● The problem
A faithful, word-for-word copy of the data below is required, without pictures.

----

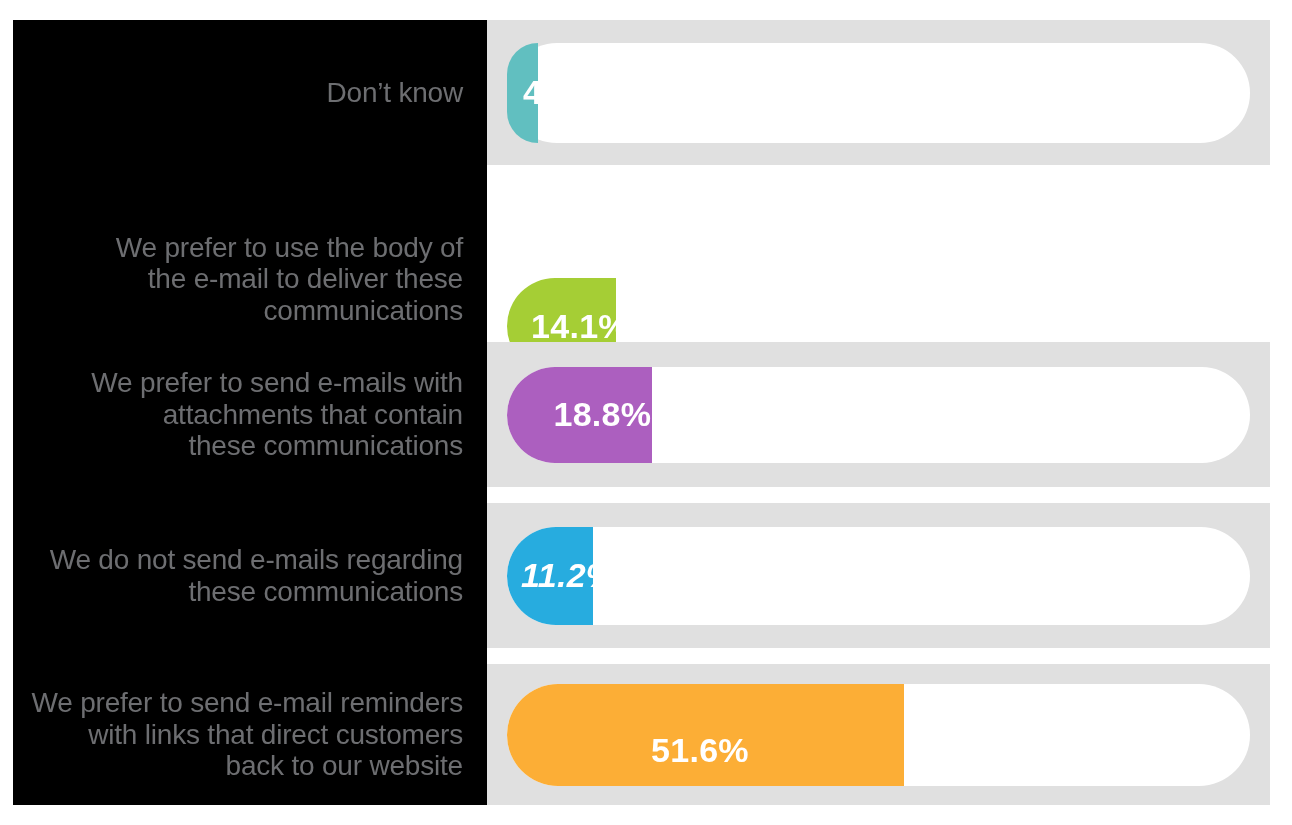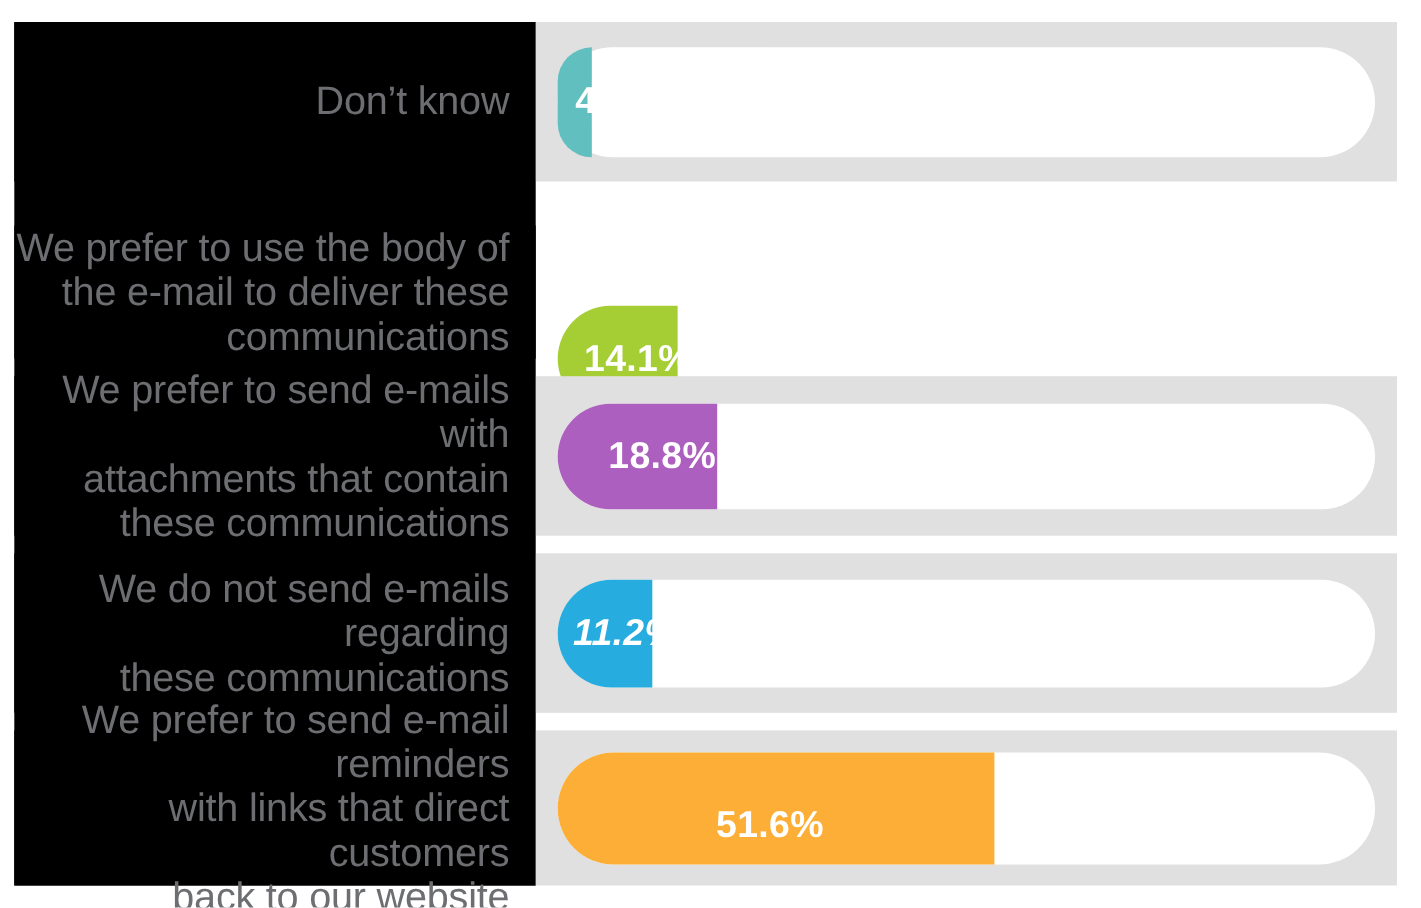--- a/index.html
+++ b/index.html
@@ -42,7 +42,7 @@
   }
   .row-label-text{
     color:#6d6e71;
-    font-size:36px;
+    font-size:28px;
     line-height:1.12;
     text-align:right;
     font-weight:400;

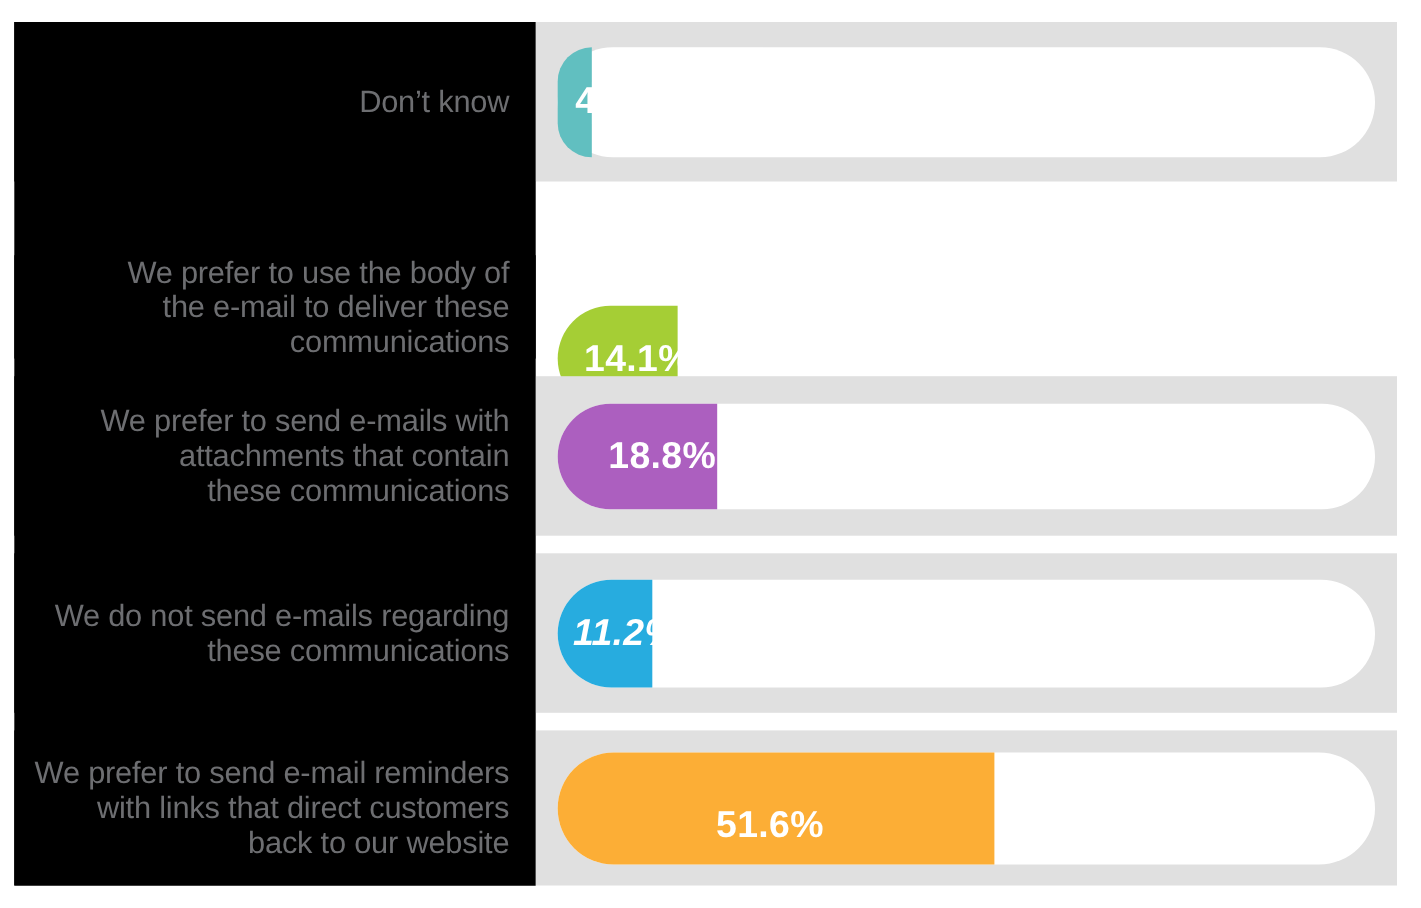--- a/index.html
+++ b/index.html
@@ -125,7 +125,7 @@
     </div>
     <div class="row-plot-cell">
       <div class="track" style="height:96px;">
-        <div class="bar" style="width: 144.75px; background: rgb(172, 95, 191);">
+        <div class="bar" style="width: 144.75px; background: rgb(172, 95, 191); justify-content: center;">
           <span class="bar-value" style="margin-left:46px;">18.8%</span>
         </div>
       </div>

----

● Worked solution
--- a/index.html
+++ b/index.html
@@ -42,7 +42,7 @@
   }
   .row-label-text{
     color:#6d6e71;
-    font-size:36px;
+    font-size:28px;
     line-height:1.12;
     text-align:right;
     font-weight:400;

--- a/index.html
+++ b/index.html
@@ -125,7 +125,7 @@
     </div>
     <div class="row-plot-cell">
       <div class="track" style="height:96px;">
-        <div class="bar" style="width: 144.75px; background: rgb(172, 95, 191);">
+        <div class="bar" style="width: 144.75px; background: rgb(172, 95, 191); justify-content: center;">
           <span class="bar-value" style="margin-left:46px;">18.8%</span>
         </div>
       </div>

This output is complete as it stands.